|
I
passed over these poems the first time I looked at them although hearing
James Bell reading some of the material from his first collection recently
gave me pause for thought. Bell himself says he knows little about fishing,
which may well be true but the work in fishing for beginners has the feel of being written
by someone who is very familiar with the estuarial river bank and the
wildlife which lives there. It's easy at first to perceive these poems as
fitting into a received pastoral theme, the kind of writing which is easy to
parody and perhaps easy to write but there is a deceptive 'simplicity' at
work here, where observation merges with un underlying melancholy which is
nevertheless life-affirming in a strange way.

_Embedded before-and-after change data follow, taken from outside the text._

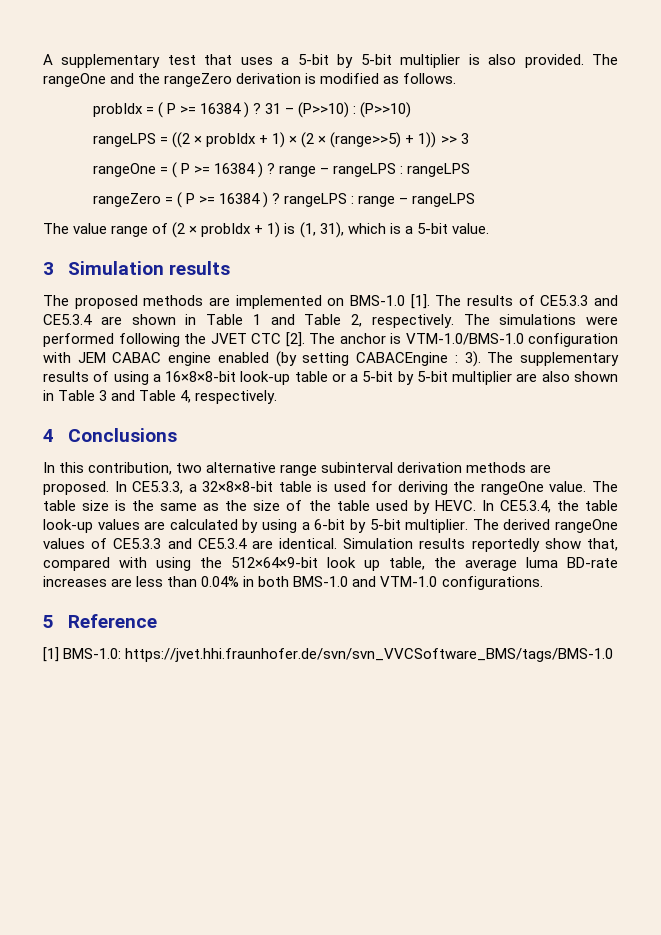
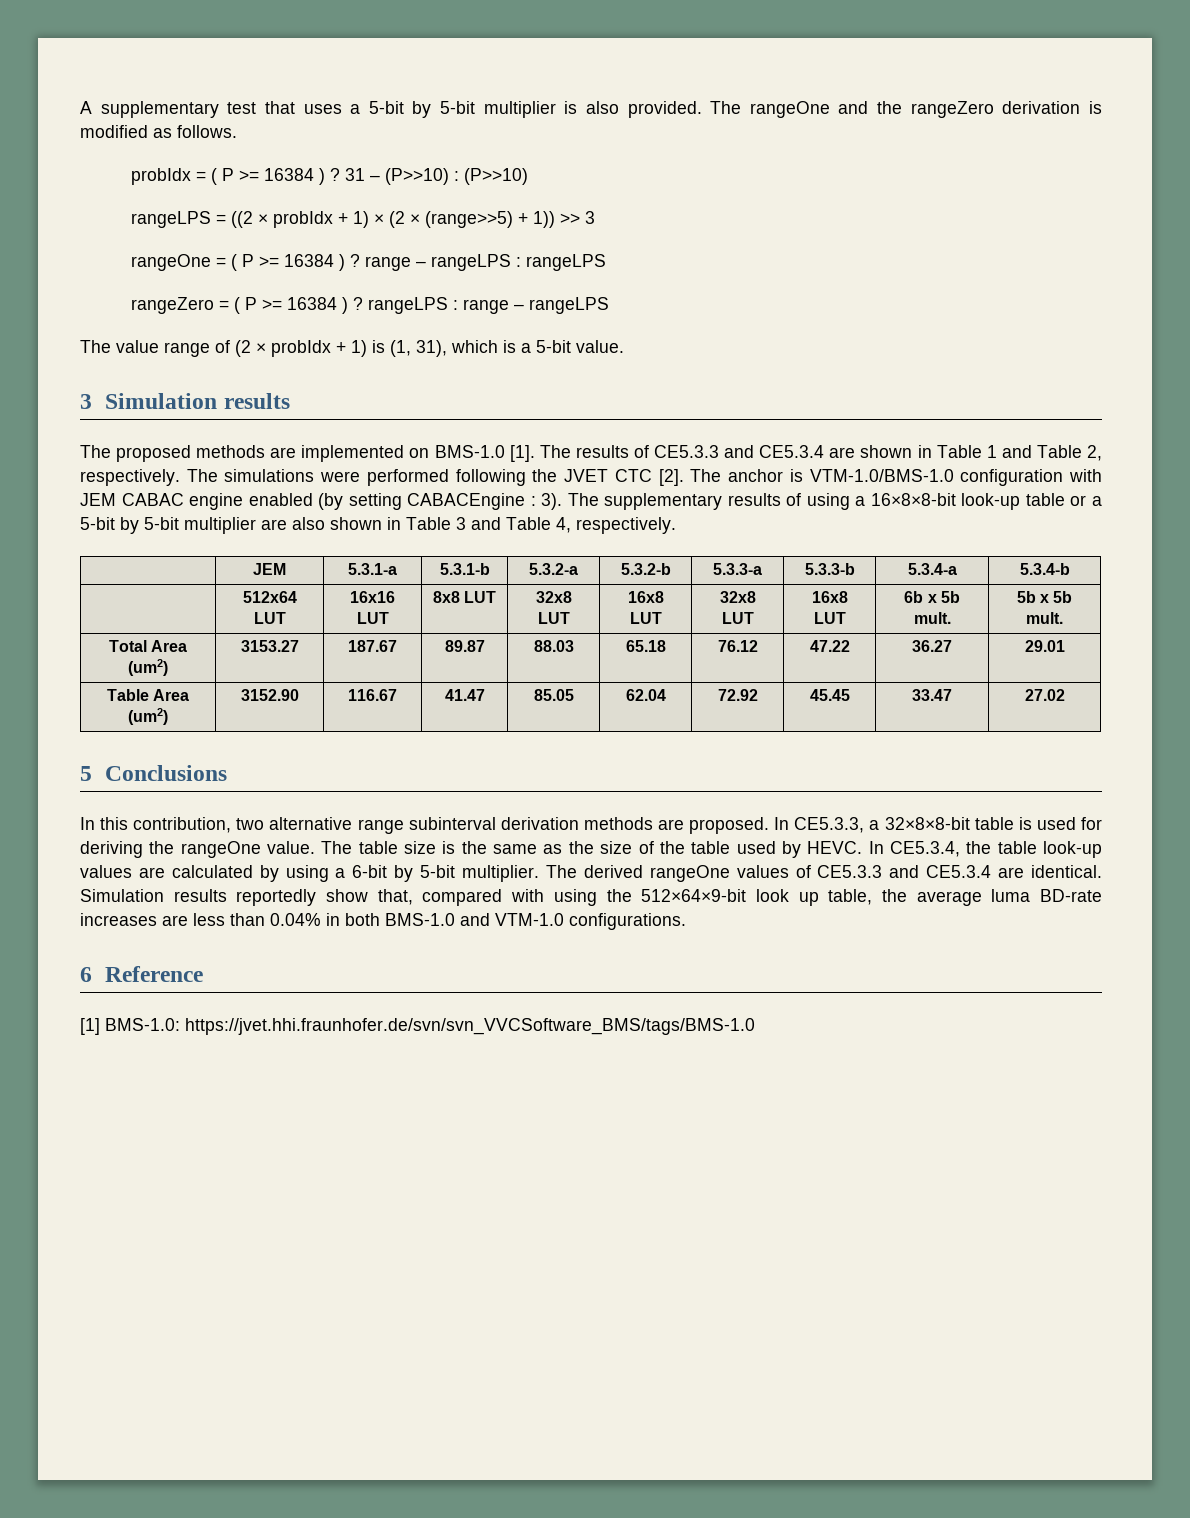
- 4 Conclusions
+ | JEM | 5.3.1-a | 5.3.1-b | 5.3.2-a | 5.3.2-b | 5.3.3-a | 5.3.3-b | 5.3.4-a | 5.3.4-b
+ | 512x64 LUT | 16x16 LUT | 8x8 LUT | 32x8 LUT | 16x8 LUT | 32x8 LUT | 16x8 LUT | 6b x 5b mult. | 5b x 5b mult.
+ Total Area (um2) | 3153.27 | 187.67 | 89.87 | 88.03 | 65.18 | 76.12 | 47.22 | 36.27 | 29.01
+ Table Area (um2) | 3152.90 | 116.67 | 41.47 | 85.05 | 62.04 | 72.92 | 45.45 | 33.47 | 27.02
+ 5 Conclusions
- 5 Reference
+ 6 Reference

There's a sense of plain statement here which often belies a wry humour or a
more serious, ought I to say philosophical, mode of writing which is very
satisfying to read when you begin to familiarise yourself with Bell's tactics
and approach:
it is
customary to throw the fish
the line - include bait at one end
hold the other - if nothing happens
be assured
the fish has not drowned
(from 'fishing for beginners')
This is writing in the tradition of Thoreau's Walden, rather than, say, Marvell's more metaphysical
conceits, where an exploration of the 'natural world' is seen as an antidote
to the ways of mankind and a working environment where time is a valuable
commodity. Yet to state this so boldly is to miss the subtlety of Bell's
work, which is more than a late-Romantic response to
industrial/post-industrial society, which would be a clichˇ before it hit the
page and very hard to pull off. Bell's observations set up a relationship
between the watcher and the seen and also between language and world:
you craved
the river
wanted the
timelessness
undisturbed
by its wild
by its calm -
how time has passed
since you saw
water last
revel in the
heathen awe
what is
craved you realise can be close
to craven,
but thankfully too a haven
(from 'craved')
Bell is a skilful lyricist, he uses rhyme carefully and is occasionally quite
an experimenter, particularly in 'gossip round a river crown', where he
develops a method of repetition which aids the flow of the piece. What comes
across most about these fine poems is Bell's individual take on the world and
his deceptively plain yet information-rich observations which make you think
about matters anew. They are both attractive and strangely surprising when
you get beneath the surface and it's certainly worth taking the effort to do
so.
|
|
Rhys
Trimble's poetry couldn't be more different than Bell's but is equally
interesting in its own way. This is poetry saturated in modernist technique
and history yet has, at times, an emotional thrust which propels the reader
forward. Some of the more interesting contemporary Welsh poets - Lloyd
Robson, Peter Finch and David Greenslade, for example - may have an awareness
of Dylan Thomas and R.S. Thomas, but their work is more informed by
avant-garde influences, American and European in the main. Trimble is a new
name to me and one, who like Finch, at times, uses the Welsh language
alongside English. While I have no semantic access to this, it certainly
looks good on the page and complements some of the multi-syllabic words he
utilises (Roger McGough isn't the only British poet influenced by e.e.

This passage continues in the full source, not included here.